* ABOUT THIS EXERCISE:
Run through the records and, wherever a line holds the word "Liberation", return that line.

* GIVEN RECORDS:
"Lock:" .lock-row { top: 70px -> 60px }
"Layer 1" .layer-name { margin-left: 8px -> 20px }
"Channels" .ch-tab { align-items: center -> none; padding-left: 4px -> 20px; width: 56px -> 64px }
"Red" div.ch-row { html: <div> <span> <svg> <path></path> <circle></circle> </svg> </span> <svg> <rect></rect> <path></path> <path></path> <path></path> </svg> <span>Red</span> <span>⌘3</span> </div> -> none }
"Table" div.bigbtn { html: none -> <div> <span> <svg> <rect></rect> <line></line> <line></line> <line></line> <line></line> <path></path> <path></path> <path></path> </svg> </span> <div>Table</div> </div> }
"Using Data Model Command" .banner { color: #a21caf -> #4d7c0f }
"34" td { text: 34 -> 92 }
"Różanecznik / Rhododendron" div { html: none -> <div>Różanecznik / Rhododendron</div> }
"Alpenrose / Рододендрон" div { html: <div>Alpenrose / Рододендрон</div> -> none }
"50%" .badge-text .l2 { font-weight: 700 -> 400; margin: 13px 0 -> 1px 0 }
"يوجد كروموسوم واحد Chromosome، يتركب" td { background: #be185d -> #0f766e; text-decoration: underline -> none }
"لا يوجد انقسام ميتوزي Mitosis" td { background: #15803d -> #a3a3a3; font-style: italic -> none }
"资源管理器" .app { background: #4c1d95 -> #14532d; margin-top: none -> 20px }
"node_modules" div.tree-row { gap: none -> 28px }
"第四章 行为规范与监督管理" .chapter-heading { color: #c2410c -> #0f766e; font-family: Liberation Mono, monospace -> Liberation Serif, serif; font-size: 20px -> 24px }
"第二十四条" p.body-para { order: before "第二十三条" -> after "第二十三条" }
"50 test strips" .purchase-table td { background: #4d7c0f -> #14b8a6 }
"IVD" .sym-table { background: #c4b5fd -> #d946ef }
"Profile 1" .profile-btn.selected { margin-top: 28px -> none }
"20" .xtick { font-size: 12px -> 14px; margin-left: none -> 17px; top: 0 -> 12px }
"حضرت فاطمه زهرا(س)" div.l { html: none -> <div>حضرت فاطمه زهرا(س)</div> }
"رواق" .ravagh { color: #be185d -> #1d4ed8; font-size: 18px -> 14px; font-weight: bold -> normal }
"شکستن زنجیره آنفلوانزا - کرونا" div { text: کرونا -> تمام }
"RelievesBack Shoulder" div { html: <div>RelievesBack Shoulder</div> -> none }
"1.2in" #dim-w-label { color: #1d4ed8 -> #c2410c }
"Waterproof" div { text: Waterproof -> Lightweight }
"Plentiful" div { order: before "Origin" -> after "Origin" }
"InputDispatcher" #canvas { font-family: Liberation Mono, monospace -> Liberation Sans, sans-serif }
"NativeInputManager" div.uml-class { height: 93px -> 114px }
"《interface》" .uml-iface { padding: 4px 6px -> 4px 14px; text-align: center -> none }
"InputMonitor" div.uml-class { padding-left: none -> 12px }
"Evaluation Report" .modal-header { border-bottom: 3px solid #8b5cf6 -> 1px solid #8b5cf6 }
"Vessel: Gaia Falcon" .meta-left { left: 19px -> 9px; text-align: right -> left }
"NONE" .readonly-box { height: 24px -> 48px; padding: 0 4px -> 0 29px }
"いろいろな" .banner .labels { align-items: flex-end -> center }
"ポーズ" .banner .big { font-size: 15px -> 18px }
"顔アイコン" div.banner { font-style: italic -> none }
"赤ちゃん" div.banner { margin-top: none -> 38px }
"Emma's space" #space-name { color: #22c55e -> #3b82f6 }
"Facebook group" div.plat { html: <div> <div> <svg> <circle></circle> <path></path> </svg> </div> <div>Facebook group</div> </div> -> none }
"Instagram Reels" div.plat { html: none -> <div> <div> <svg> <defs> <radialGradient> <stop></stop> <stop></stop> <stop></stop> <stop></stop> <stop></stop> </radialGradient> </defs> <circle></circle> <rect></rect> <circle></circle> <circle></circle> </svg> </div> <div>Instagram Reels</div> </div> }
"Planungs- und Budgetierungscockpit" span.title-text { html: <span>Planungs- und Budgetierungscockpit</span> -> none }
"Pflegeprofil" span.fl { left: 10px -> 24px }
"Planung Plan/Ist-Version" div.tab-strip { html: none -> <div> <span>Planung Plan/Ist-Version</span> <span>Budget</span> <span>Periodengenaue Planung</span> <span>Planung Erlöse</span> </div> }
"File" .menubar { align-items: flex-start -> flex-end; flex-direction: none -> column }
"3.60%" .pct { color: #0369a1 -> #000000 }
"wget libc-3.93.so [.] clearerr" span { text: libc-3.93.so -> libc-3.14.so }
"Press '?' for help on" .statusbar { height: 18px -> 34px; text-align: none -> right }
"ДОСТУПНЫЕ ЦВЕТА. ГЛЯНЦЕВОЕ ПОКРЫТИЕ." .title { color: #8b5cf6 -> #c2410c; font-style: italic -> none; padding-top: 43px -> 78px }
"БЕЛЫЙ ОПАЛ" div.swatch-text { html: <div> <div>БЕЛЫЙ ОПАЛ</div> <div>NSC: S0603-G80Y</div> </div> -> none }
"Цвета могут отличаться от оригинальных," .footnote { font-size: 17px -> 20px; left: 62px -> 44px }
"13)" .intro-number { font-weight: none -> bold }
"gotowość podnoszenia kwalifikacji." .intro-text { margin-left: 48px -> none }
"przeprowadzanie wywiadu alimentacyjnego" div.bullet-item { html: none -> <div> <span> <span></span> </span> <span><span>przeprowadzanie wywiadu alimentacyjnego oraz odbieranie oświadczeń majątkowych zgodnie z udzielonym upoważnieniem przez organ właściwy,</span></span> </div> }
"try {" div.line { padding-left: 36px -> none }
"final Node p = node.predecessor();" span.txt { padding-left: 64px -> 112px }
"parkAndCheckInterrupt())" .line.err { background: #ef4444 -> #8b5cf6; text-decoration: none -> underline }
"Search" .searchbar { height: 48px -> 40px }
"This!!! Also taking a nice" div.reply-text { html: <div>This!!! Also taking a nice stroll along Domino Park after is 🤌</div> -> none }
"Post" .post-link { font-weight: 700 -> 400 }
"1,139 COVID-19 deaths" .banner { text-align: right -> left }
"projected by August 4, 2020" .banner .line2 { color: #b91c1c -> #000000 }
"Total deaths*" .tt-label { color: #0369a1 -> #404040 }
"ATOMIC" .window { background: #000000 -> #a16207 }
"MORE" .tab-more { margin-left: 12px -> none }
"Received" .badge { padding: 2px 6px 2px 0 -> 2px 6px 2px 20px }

* RESPONSE BOX:
"第四章 行为规范与监督管理" .chapter-heading { color: #c2410c -> #0f766e; font-family: Liberation Mono, monospace -> Liberation Serif, serif; font-size: 20px -> 24px }
"InputDispatcher" #canvas { font-family: Liberation Mono, monospace -> Liberation Sans, sans-serif }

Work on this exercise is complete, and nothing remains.